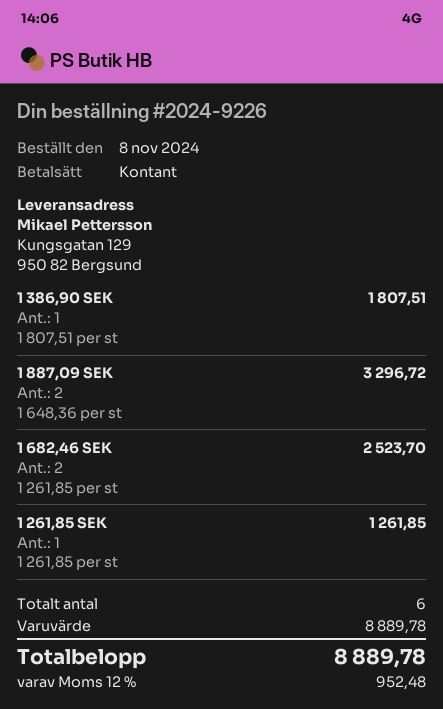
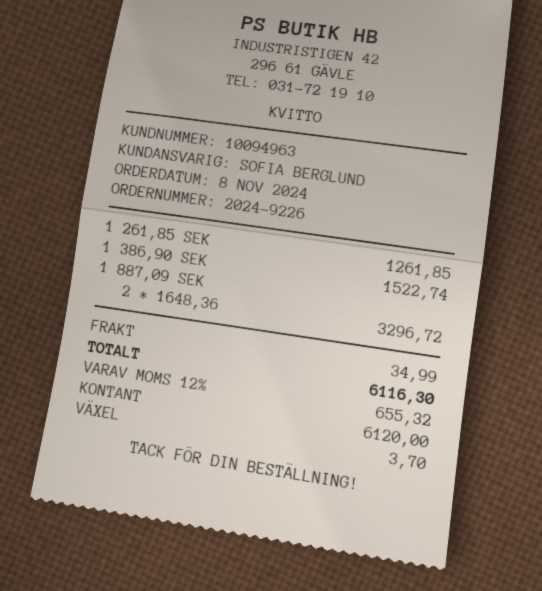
1 386,90 SEK: 1 x 1807.51 = 1807.51 -> 1 x 1522.74 = 1522.74
1 682,46 SEK: 2 x 1261.85 = 2523.70 -> none
shipping: none -> 34.99
tax: 12% = 952.48 -> 12% = 655.32
total: 8889.78 -> 6116.30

▬▬▬

→ **Task to complete**: In transcribing the material above, reproduce each line exactly and include none of the pictures.

→ **Exercise response**:
1 386,90 SEK: 1 x 1807.51 = 1807.51 -> 1 x 1522.74 = 1522.74
1 682,46 SEK: 2 x 1261.85 = 2523.70 -> none
shipping: none -> 34.99
tax: 12% = 952.48 -> 12% = 655.32
total: 8889.78 -> 6116.30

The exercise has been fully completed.